### DATA SUPPLIED:

· · · · · · ·

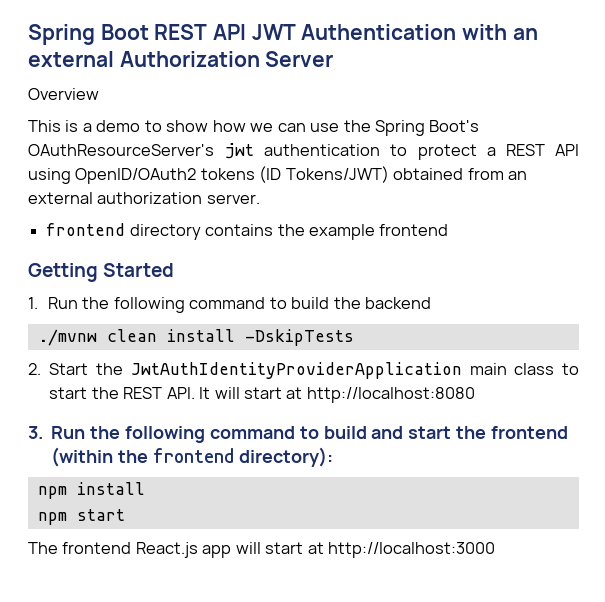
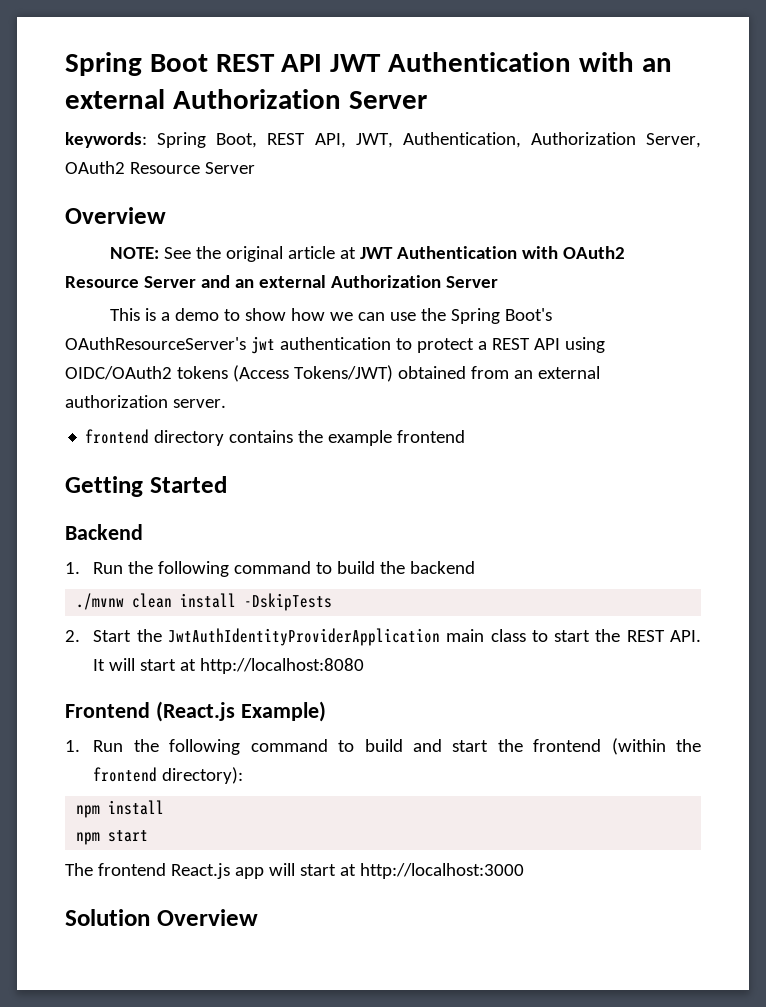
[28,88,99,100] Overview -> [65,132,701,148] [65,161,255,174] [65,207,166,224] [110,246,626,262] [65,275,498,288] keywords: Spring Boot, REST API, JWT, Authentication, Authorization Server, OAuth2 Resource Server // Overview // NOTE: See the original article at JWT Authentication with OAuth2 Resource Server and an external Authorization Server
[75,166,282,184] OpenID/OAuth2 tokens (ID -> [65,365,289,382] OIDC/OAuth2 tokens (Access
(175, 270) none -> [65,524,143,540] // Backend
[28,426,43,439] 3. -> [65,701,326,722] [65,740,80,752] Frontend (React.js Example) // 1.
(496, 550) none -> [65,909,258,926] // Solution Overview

· · · · · · ·

### TASK REQUIREMENTS:
In this exercise, set down all of the data exactly, without the pictures.

### TASK RESULT:
[28,88,99,100] Overview -> [65,132,701,148] [65,161,255,174] [65,207,166,224] [110,246,626,262] [65,275,498,288] keywords: Spring Boot, REST API, JWT, Authentication, Authorization Server, OAuth2 Resource Server // Overview // NOTE: See the original article at JWT Authentication with OAuth2 Resource Server and an external Authorization Server
[75,166,282,184] OpenID/OAuth2 tokens (ID -> [65,365,289,382] OIDC/OAuth2 tokens (Access
(175, 270) none -> [65,524,143,540] // Backend
[28,426,43,439] 3. -> [65,701,326,722] [65,740,80,752] Frontend (React.js Example) // 1.
(496, 550) none -> [65,909,258,926] // Solution Overview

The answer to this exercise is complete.